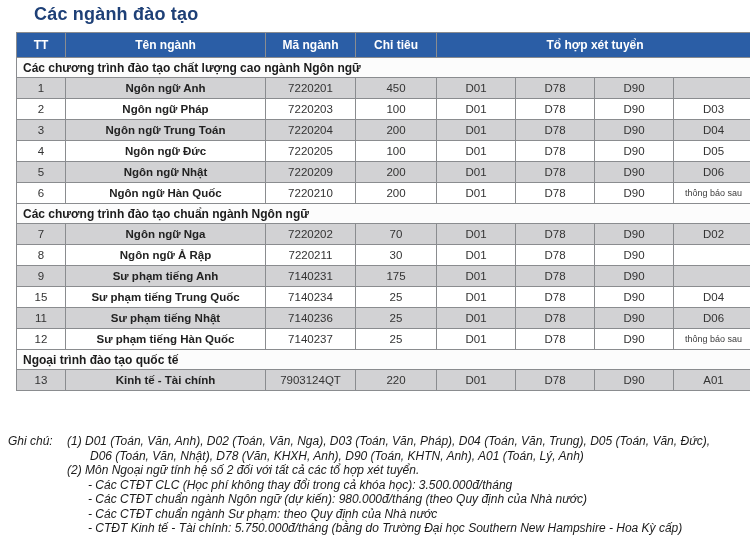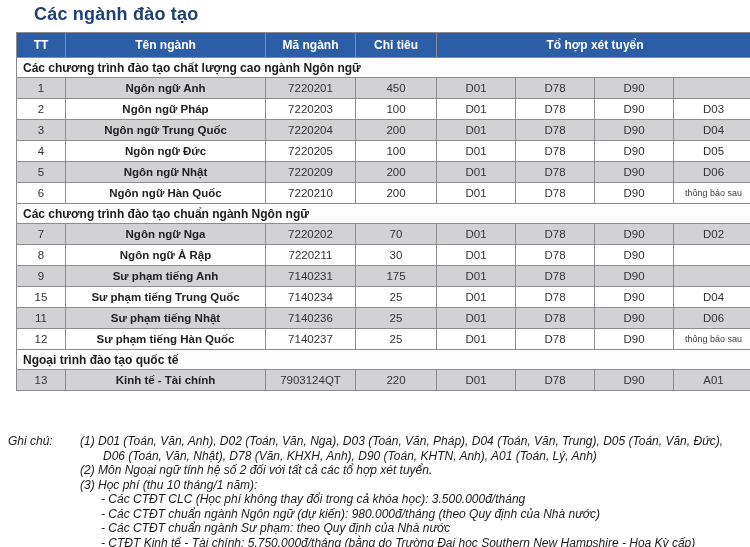"Ngôn ngữ Trung Quốc" td.cell-name { text: Quốc -> Toán }
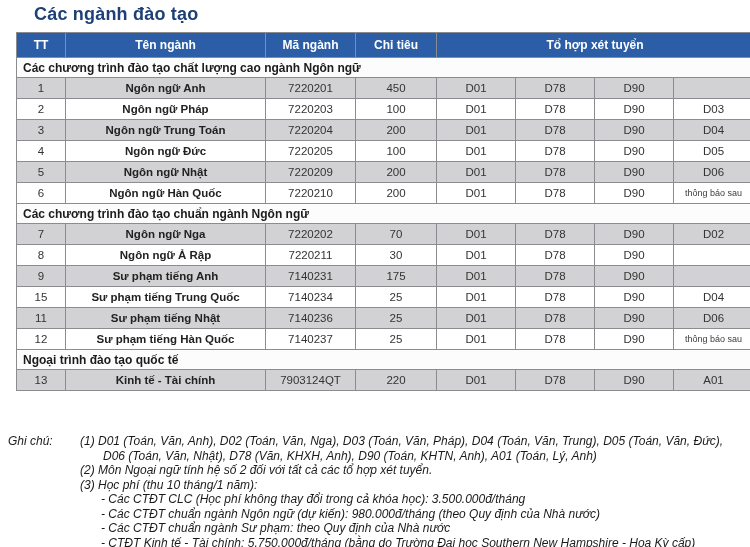"(1) D01 (Toán, Văn, Anh)," .note-line { margin-left: 13px -> none }
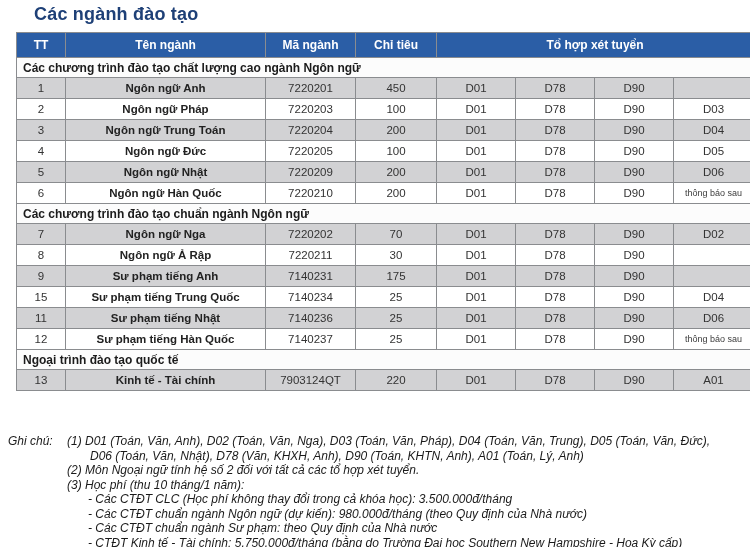"(3) Học phí (thu 10" div.note-line { html: <div>(3) Học phí (thu 10 tháng/1 năm):</div> -> none }
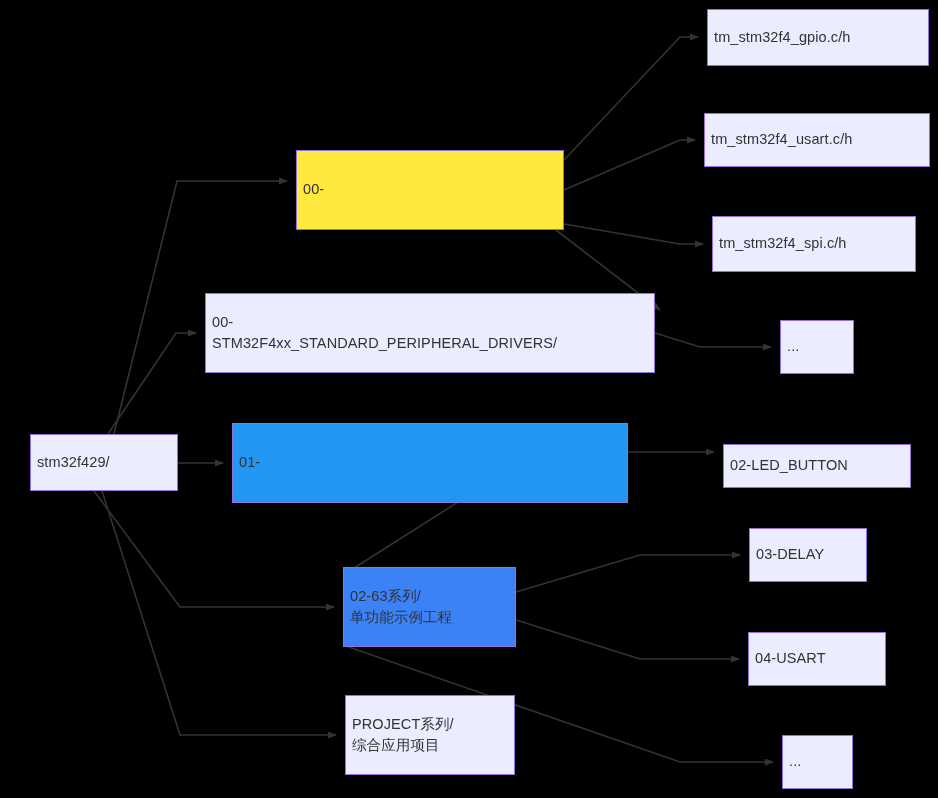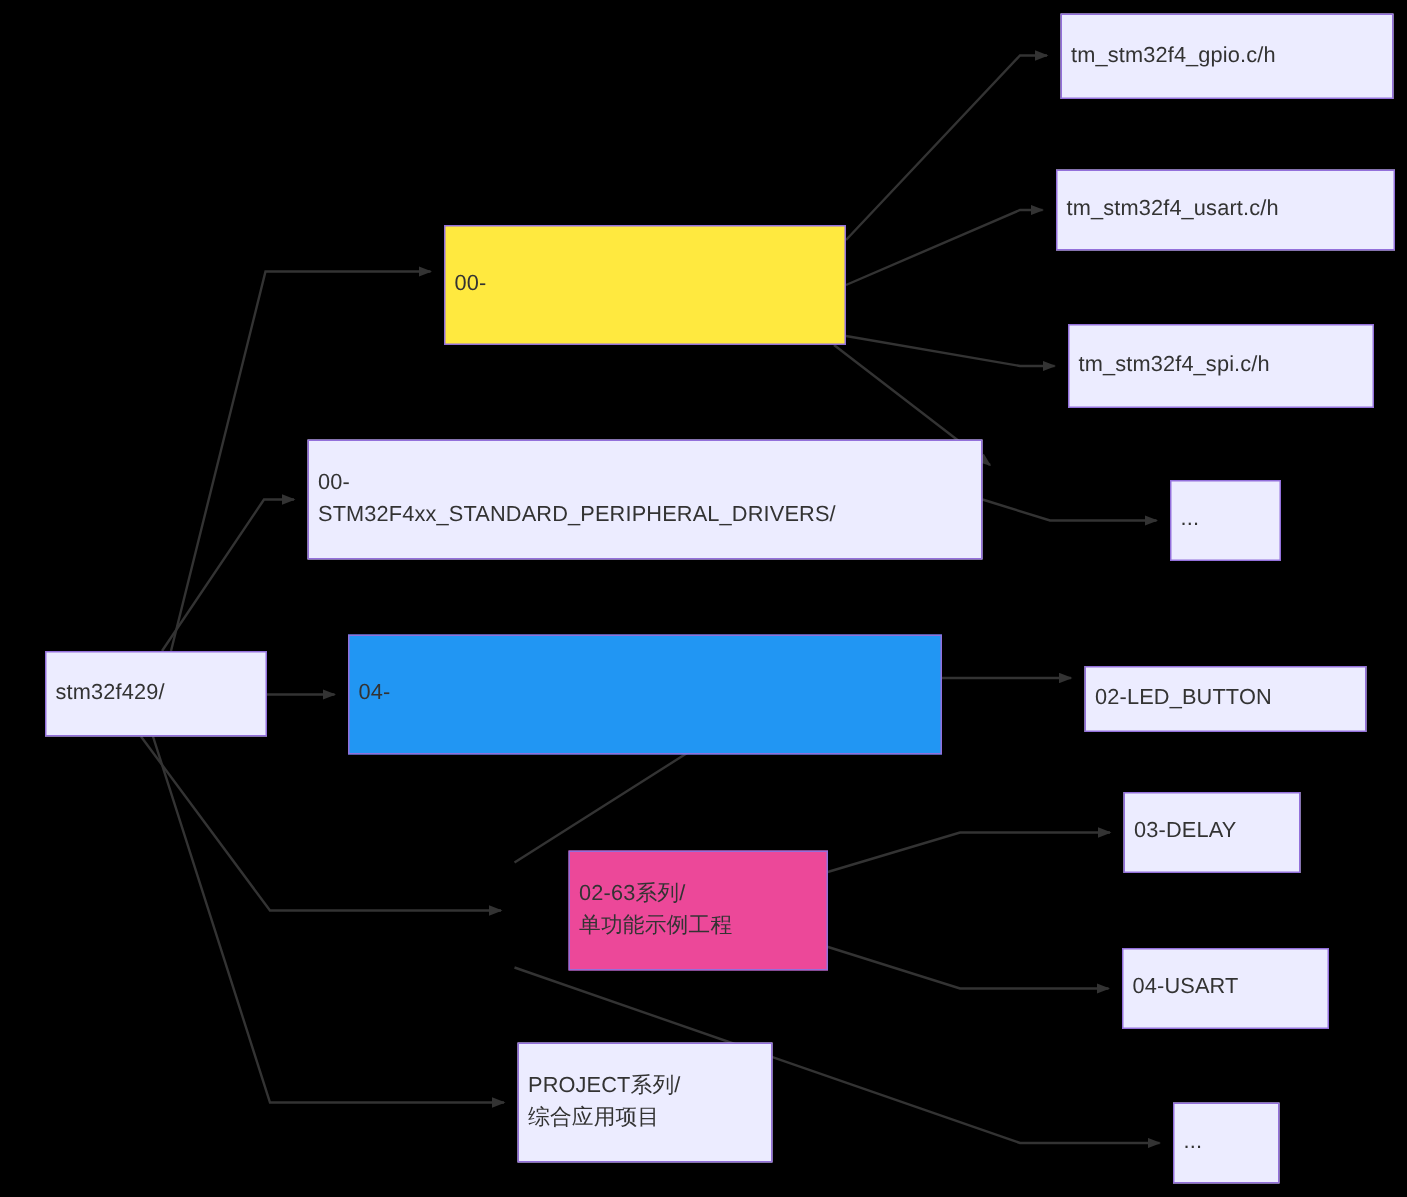"04-" span.node-line { text: 04- -> 01- }
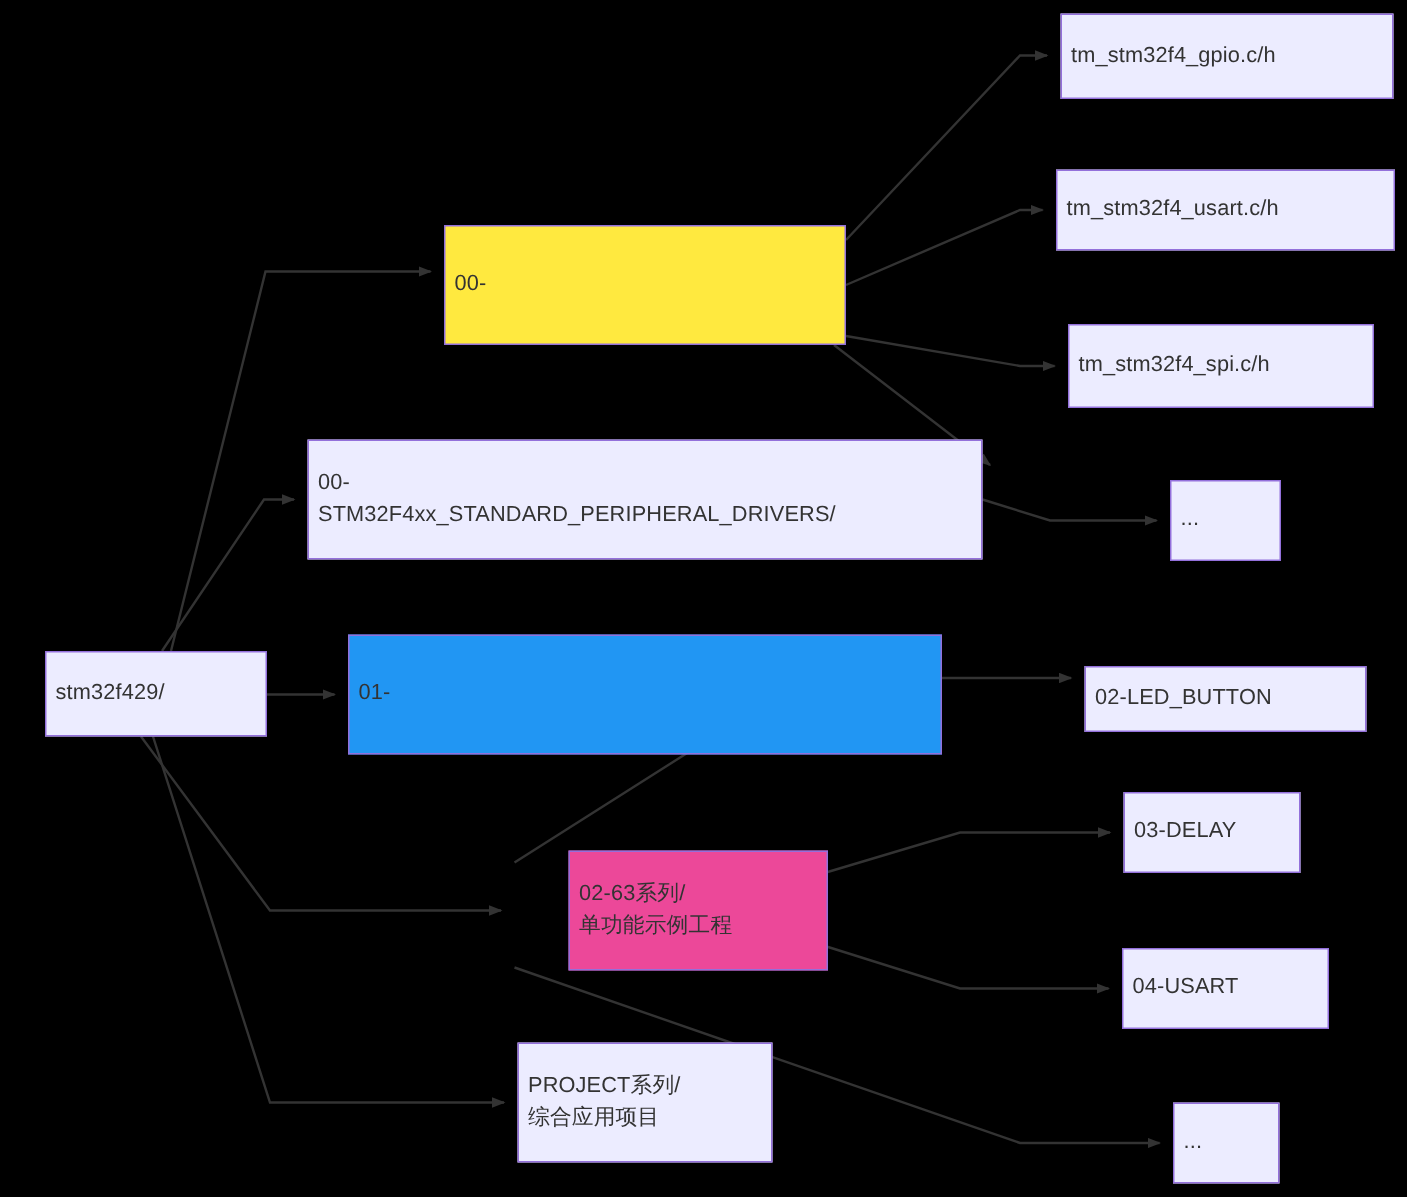"02-63系列/" .node.fill-green { background: #ec4899 -> #3b82f6; margin-left: 36px -> none }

• [PROBLEM DESCRIPTION]: Return the full listing exactly as it appears above, without its pictures.

• [RESPONSE]:
"Ngôn ngữ Trung Quốc" td.cell-name { text: Quốc -> Toán }
"(1) D01 (Toán, Văn, Anh)," .note-line { margin-left: 13px -> none }
"(3) Học phí (thu 10" div.note-line { html: <div>(3) Học phí (thu 10 tháng/1 năm):</div> -> none }
"04-" span.node-line { text: 04- -> 01- }
"02-63系列/" .node.fill-green { background: #ec4899 -> #3b82f6; margin-left: 36px -> none }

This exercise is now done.